Strafrechtler fordert Dokumentation der Nottötung

Der Mannheimer Strafrechtler Professor Jens Bülte sieht vor dem Hintergrund auch dieser Studienergebnisse dringenden Handlungsbedarf. Er fordert, dass es zur Pflicht werden muss, jede Nottötung in Bild und Ton zu dokumentieren und bei Zuwiderhandlungen Geldbußen zu verhängen. Das Bundeslandwirtschaftsministerium, mit diesem Vorschlag konfrontiert, äußert sich gegenüber "Report Mainz": "Es kommt auch auf die tierärztlichen Befunde unmittelbar am Tier an [...] Kameras können eine Ergänzung sein, aber gewiss nicht effektive Vor-Ort-Kontrollen ersetzen."

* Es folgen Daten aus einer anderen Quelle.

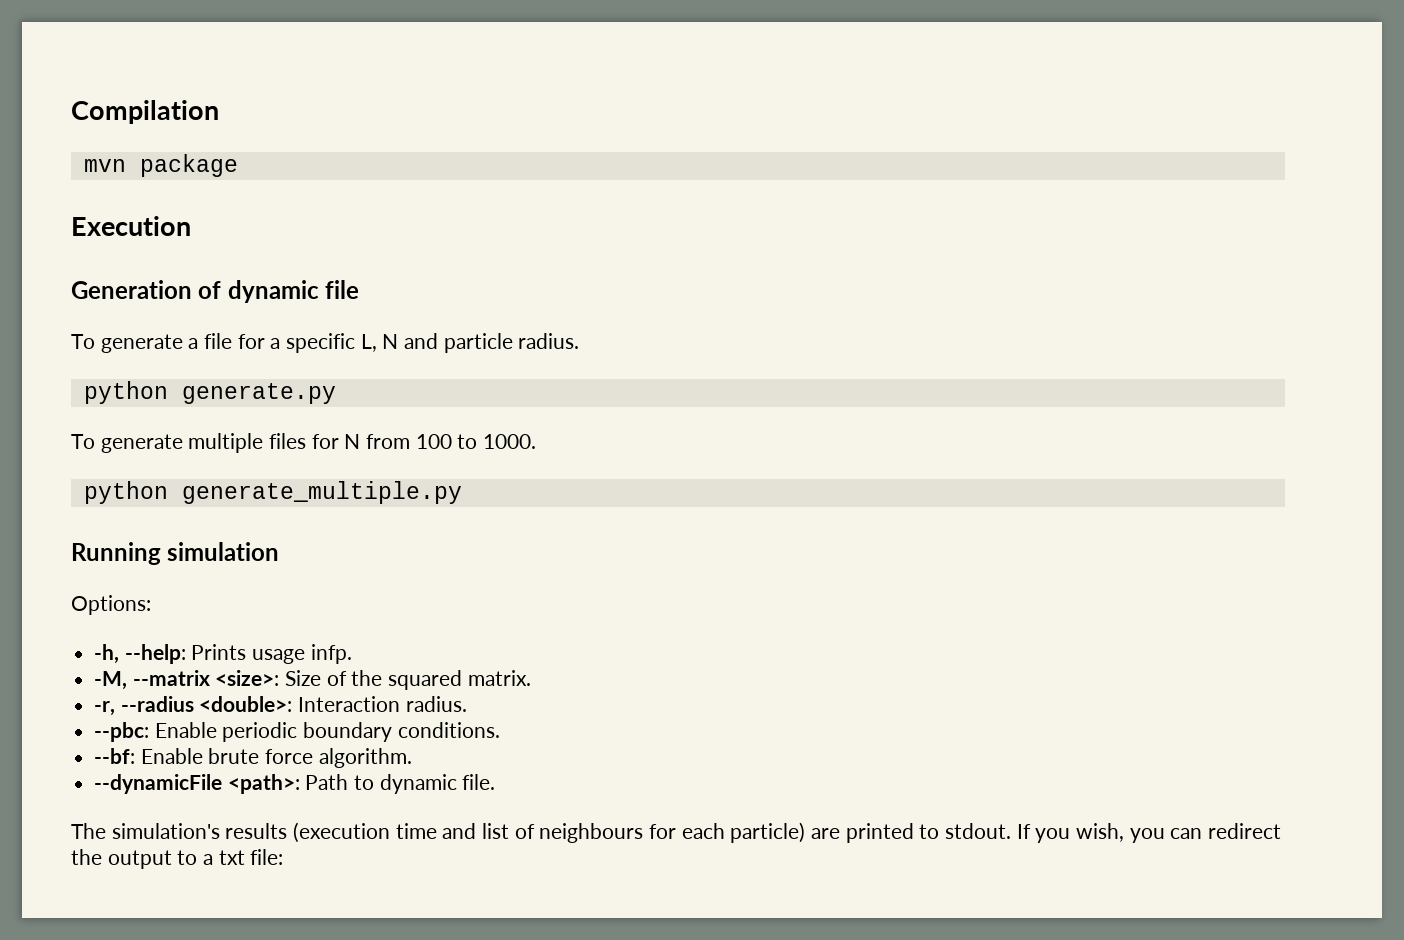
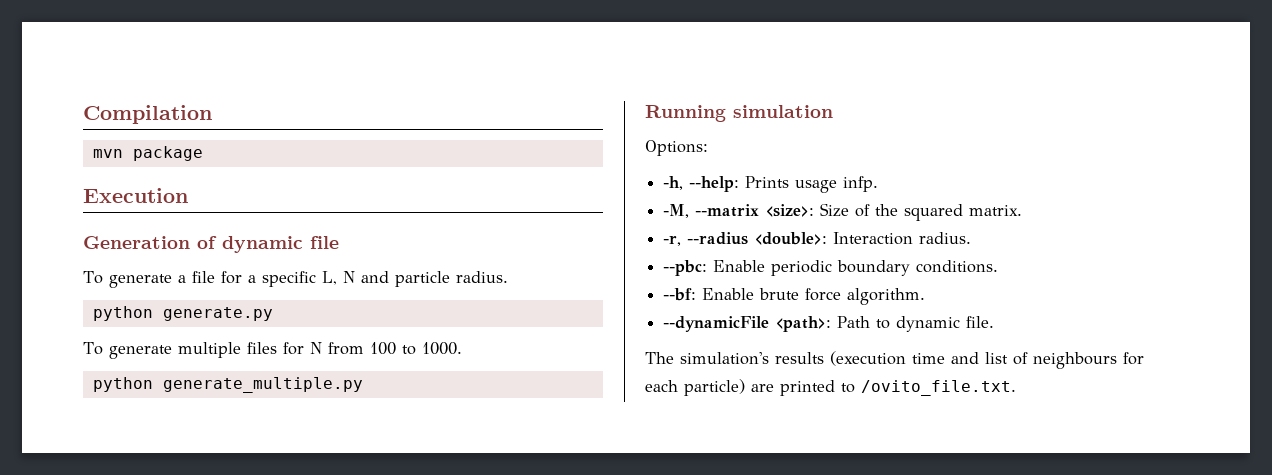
[945,823,1282,843] [71,849,284,869] stdout. If you wish, you can redirect the output to a txt file: -> [861,380,1016,396] /ovito_file.txt.

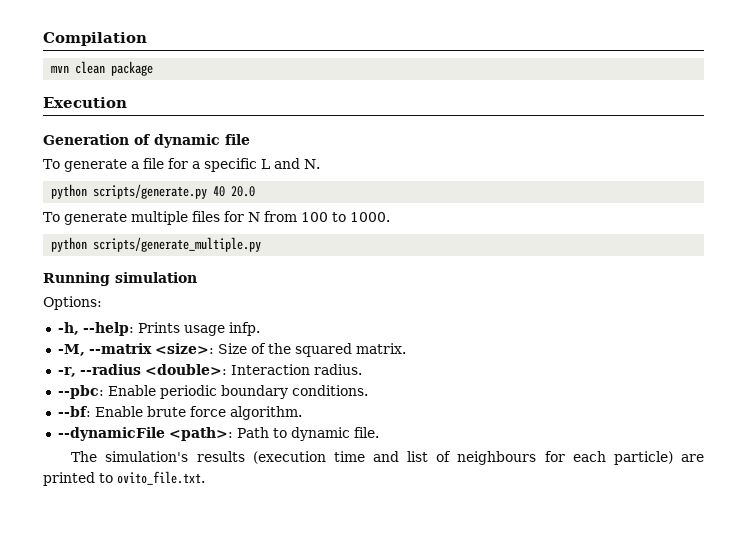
(123, 153) none -> [75,61,106,74] clean
[321,271,508,287] [92,306,273,321] L, N and particle radius. // python generate.py -> [260,158,320,169] [51,184,256,199] L and N. // python scripts/generate.py 40 20.0
[162,377,363,393] generate_multiple.py -> [93,237,262,252] scripts/generate_multiple.py
[861,380,1016,396] /ovito_file.txt. -> [117,471,205,485] ovito_file.txt.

Demgegenüber verweist der Mannheimer Strafrechtler auf Vollzugsdefizite und personelle Unterbesetzungen in den Veterinärbehörden: "Da sind wir wieder bei dem Grundlagenproblem, das wir im Tierschutzrecht haben, dass der Vollzug sehr mangelhaft ist, was an unterschiedlichen Gründen liegt, insbesondere an gnadenloser Unterbesetzung aller damit befassten Behörden und Justizorganen und ähnlichem."

Die Tierrechtsvereinigung ARIWA hat jetzt eine Online-Petition an Bundeslandwirtschaftsministerin Julia Klöckner gestartet mit der Forderung, die deutschen Tierkörperbeseitigungsanlagen zur systematischen Dokumentation aller angelieferten Tiere zu verpflichten, regelmäßig die tierschutzrelevanten Befunde in den Anlagen zu erheben und die Ergebnisse dieser Erhebungen zu veröffentlichen.